L’omicidio è solo la forma di censura più estrema a cui sono sottoposti i difensori ambientali. Alle uccisioni vanno aggiunte altre forme di violenza: arresti, persecuzioni giudiziarie, violenze sessuali, aggressioni fisiche, minacce. Complessivamente, quindi, il pericolo per i difensori ambientali ha dimensioni ben più allarmanti di quelle sino ad ora riportate. 

 

In materia di conflitti ambientali, uno studio significativo è quello realizzato nel giugno 2020 da un gruppo di ricercatori dell’Università Autonoma di Barcellona (UAB) che ha analizzato i 2.743 conflitti ambientali, tutti contenuti nella mappa interattiva EjAtlas.
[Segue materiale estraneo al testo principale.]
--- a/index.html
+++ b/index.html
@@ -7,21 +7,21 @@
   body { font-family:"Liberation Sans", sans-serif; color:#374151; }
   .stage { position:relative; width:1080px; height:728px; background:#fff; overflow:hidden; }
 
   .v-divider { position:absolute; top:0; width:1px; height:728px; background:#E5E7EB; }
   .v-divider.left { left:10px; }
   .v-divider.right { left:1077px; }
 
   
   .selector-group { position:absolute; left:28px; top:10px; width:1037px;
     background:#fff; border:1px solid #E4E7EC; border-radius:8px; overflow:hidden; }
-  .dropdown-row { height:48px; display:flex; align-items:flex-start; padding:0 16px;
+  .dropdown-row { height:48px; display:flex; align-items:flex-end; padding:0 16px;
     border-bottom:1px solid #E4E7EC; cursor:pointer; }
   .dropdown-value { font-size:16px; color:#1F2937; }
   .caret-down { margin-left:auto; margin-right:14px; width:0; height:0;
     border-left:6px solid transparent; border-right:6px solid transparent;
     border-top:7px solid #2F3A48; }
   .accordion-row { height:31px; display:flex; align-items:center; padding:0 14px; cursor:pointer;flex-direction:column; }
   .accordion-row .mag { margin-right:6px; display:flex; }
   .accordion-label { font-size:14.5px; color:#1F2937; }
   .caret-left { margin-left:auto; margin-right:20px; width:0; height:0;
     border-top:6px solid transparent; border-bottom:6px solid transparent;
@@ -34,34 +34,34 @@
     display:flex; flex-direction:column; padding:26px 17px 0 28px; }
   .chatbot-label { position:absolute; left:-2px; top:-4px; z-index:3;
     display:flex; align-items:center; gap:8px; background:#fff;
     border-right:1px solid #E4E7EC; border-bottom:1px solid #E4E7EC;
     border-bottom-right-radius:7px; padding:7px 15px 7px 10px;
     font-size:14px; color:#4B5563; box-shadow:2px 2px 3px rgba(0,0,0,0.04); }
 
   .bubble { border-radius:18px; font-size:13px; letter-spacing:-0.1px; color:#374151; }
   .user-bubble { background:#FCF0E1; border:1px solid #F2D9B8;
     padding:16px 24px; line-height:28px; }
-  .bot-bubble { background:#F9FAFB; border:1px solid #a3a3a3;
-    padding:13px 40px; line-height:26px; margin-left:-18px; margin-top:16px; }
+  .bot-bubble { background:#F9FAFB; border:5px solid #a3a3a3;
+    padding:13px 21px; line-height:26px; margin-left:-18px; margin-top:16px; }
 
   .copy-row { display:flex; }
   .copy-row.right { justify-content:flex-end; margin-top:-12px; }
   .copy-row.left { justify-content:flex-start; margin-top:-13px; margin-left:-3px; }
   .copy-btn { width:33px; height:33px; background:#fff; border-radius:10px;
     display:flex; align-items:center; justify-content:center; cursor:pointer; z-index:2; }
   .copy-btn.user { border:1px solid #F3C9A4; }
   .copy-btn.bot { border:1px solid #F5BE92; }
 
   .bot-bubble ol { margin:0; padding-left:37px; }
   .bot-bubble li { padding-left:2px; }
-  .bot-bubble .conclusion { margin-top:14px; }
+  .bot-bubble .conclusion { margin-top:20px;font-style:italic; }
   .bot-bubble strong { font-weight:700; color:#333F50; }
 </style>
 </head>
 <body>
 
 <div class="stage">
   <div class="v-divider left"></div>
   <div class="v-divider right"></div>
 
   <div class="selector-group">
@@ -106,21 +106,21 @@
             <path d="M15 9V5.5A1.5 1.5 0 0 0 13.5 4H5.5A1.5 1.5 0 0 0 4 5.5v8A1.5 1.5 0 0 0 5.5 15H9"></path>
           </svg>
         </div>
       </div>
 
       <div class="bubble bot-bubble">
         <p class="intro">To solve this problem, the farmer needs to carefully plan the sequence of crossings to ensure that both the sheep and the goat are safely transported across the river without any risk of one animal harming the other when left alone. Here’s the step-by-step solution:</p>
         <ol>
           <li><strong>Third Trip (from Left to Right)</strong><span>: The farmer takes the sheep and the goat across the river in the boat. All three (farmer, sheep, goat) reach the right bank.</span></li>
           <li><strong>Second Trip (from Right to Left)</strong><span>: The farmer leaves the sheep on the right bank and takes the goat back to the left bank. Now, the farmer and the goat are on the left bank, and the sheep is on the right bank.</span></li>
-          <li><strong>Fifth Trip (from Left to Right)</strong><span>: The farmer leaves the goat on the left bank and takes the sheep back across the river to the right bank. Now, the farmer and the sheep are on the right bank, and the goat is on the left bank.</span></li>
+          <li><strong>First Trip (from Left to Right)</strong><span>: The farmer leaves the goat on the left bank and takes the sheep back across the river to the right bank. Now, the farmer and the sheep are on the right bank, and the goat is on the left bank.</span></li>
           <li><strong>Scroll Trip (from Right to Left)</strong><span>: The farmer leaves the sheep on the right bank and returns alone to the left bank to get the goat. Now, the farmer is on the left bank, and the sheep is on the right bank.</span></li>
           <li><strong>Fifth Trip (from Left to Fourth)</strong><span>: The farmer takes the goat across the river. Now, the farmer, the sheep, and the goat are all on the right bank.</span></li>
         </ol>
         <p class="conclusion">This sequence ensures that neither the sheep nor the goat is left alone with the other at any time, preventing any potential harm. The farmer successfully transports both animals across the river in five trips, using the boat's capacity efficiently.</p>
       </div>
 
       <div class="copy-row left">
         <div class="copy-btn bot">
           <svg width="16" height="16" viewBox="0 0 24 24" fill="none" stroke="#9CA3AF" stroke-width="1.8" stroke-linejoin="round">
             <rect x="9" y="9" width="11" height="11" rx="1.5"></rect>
I dati mostrano che gli attivisti sono per lo più membri di gruppi vulnerabili che utilizzano forme di protesta non violente. Nel 20% dei casi, le azioni dei difensori ambientali vengono criminalizzate con denunce, multe, persecuzioni giudiziarie e pene detentive; nel 18% dei casi gli attivisti sono vittime di violenza fisica; e nel 13% vengono assassinati. Queste cifre aumentano notevolmente quando sono coinvolte le popolazioni indigene, raggiungendo il 27% di criminalizzazione, il 25% di violenza e il 19% di omicidio.

 

Le violenze nei confronti dei difensori ambientali avvengono anche nei paesi sviluppati. Seguendo la classificazione della Banca Mondiale, esistono conflitti ambientali sia in paesi con reddito pro capite basso, che medio o, soprattutto, alto. 

 

Cosa si può fare?

Arnim Scheidel, ricercatore principale dello studio dell’UAB, suggerisce che il primo passo per aiutare i difensori ambientali “è comprendere meglio i conflitti ambientali sottostanti, nonché i fattori che consentono agli attivisti di mobilitarsi con successo”. I ricercatori considerano utile per limitare la violenza una maggior trasparenza nella gestione dei progetti di sfruttamento delle risorse naturali, sia da parte dei governi che delle multinazionali.  Questa trasparenza è necessaria “non solo laddove gli investimenti vengono fatti, ma anche nei paesi che investono”. Come a dire che c’è bisogno di un maggior senso di responsabilità mondiale, perché l’ambiente è uno solo e le conseguenze della sua compromissione sono tangibili per tutta l’umanità.

 

Ovviamente per diminuire la violenza sono utili anche i trattati internazionali. Il primo accordo specifico in materia entrerà in vigore il prossimo 22 aprile: è l’Accordo di Escazú. Ad oggi, però, è stato ratificato solo da 11 paesi latino-americani (Antigua e Barbuda, Argentina, Bolivia, Ecuador, Guyana, Messico, Nicaragua, Panamá, Saint Kitts e Nevis, Saint Vincent e Granadine e Uruguay). Prima di essere adottato, ha avuto un difficile periodo di gestazione -di fatto rimarranno fuori Cile, Brasile e Colombia- ma dopo la ratifica del Messico, lo  scorso 22 gennaio, si è chiuso un cerchio iniziato quasi dieci anni fa. 

 

In particolare, l’accordo include disposizioni che mirano a prevenire e punire qualsiasi minaccia, restrizione o insicurezza che colpisca gli attivisti ambientali. L’obiettivo è quello di creare delle condizioni giuridiche e sociali più sicure per le persone che promuovono e difendono i diritti umani in materia ambientale.

 

È inutile dire che questa firma rappresenta un passo avanti per la protezione dei difensori ambientali, ma la strada è ancora lunga. Sarebbe sicuramente auspicabile che anche il resto del mondo ratifichi questo accordo. Senza mai dimenticare che spesso le politiche internazionali rimangono lettera morta quando si sviluppano all’interno di contesti dove sono presenti problematiche come quella della criminalità organizzata o della corruzione.